If you want to save battery what you can do is to communicate with another way that doesn’t demands a lot of energy as wifi does (for examply by zigbee), and make a gateway with wifi and unlimited power source that have no this limitation, to talk zigbee with the battery powered device and wifi to the platform.

Hope this helps.

But what will refresh the flag, only when the dashboard is active?

Slowing down the ESP8266 with delays() activates the light sleep, reducing the power by 90%. Every WiFi call wakes it up for 2 seconds. That is the reason for trying to run a WiFi transaction every minute to check if someone is active, then continue at full speed until the dashboard is left by the user.
Of course, the first call would be laggy, but the power advantage, especially on devices running solar powered is tremendous.

Of course, you are right with using power efficient radios like LoRa and involving a gateway, but that would be a next step in complexity…
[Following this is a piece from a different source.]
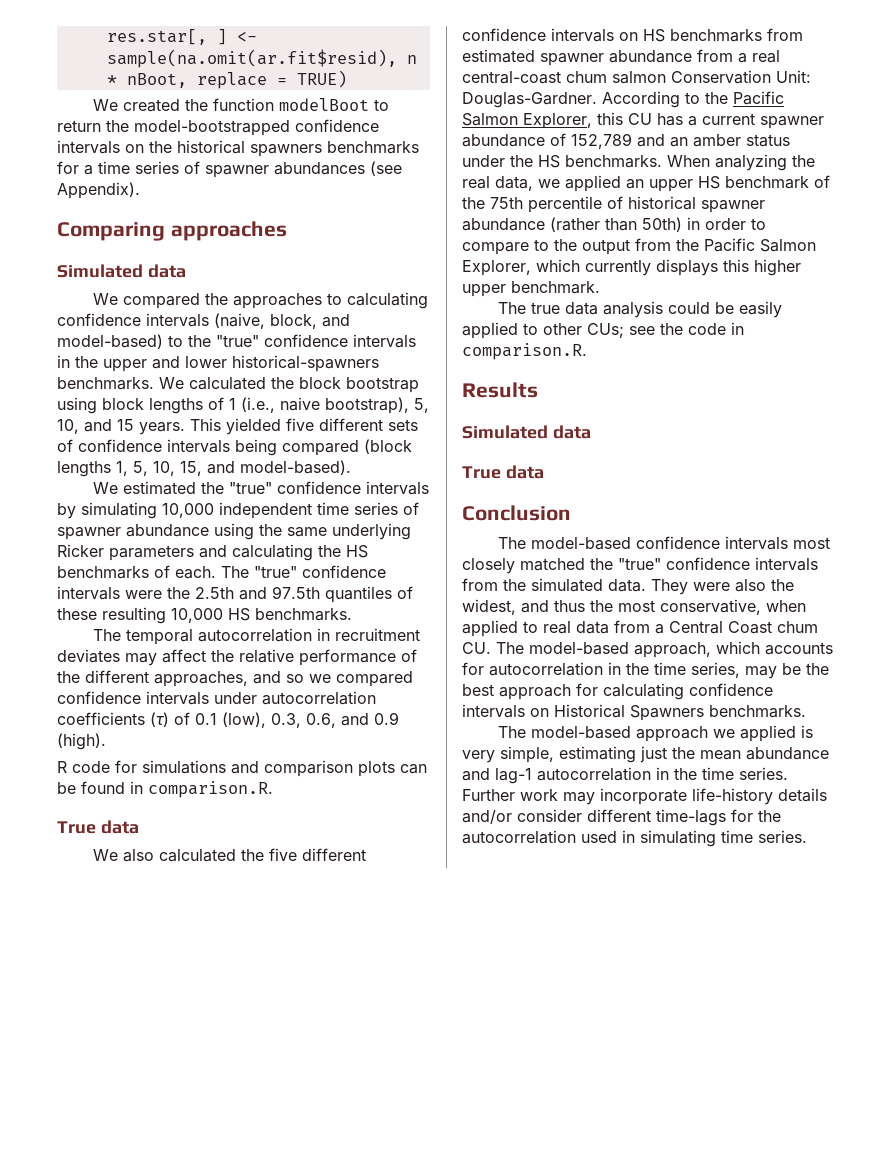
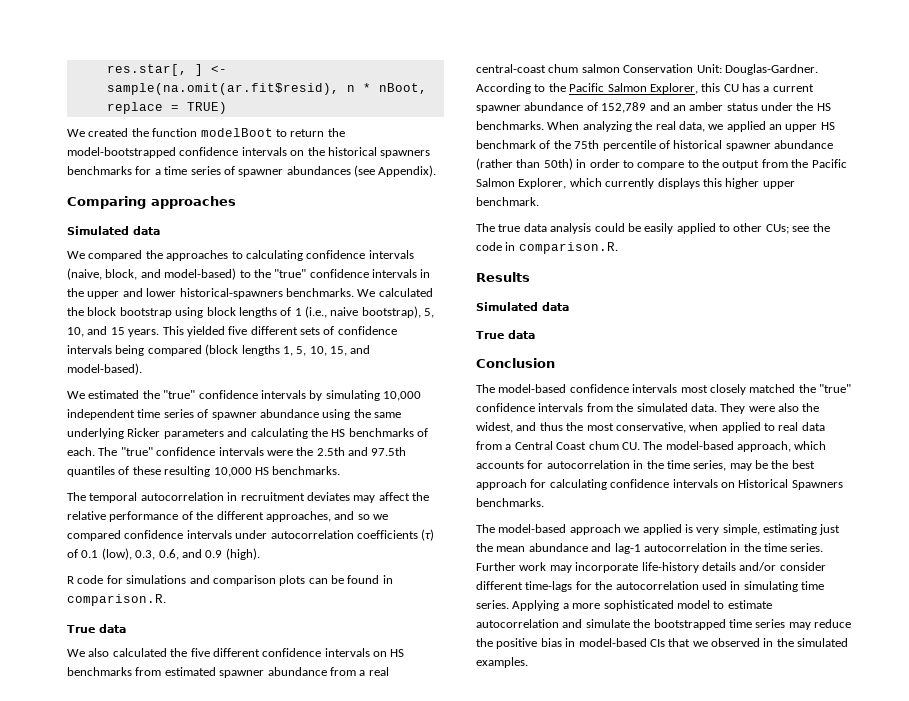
+ Applying a more sophisticated model to estimate autocorrelation and simulate the bootstrapped time series may reduce the positive bias in model-based CIs that we observed in the simulated examples.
You need to define a “thing” that is exclusively consulted by the dashboard, in that “thing” you can set a line of code that sets the flag, and in the loop to compare the last time that flag was set and if the amount of time is greater than a certain tolerance, enter into low power mode.

When the dashboard is not open, the code into the “thing” will not run and the flag will not be set.

Let me know if I did not explained myself.

Hope this helps.

I’m afraid that does not speak much to me.
Could you please return with a code example?
Do you mean a binary variable in my code?
How can this binary variable be automatically and periodically updated by the dashboard without a manual action?

In fact, I would like to sense if thinger polls my variables or not.
But that happens in the thinger code without any user interaction.

Oh sorry my bad, not a binary flag, a variable that stores for example millis value and you may know in principal loop when was last time it was consulted.

  thing["DashboardExclusive"] >> [](pson & out) {
    out["variable1"] = var1;
    out["Variable2"] = var2;
    lastAccess = millis();

And in loop something like this:

if(millis()-lastAccess > dashboardFrequencyUpdatet){
//do something and/or set a flag to enter low power mode
//do something to get out low power mode

Hope this helps.

Yes, that is the breakthrough…
Did I understand it right, that the code that is placed within the curly braces of a setup "Thing… >> [](Pson…
is executed whenever the variables are fetched by the host?
So I could place additional instructions there?
If that is the case, it could be worth to document that.
It is a bit unusual for regular users to see some code placed in setup to be executed cyclically.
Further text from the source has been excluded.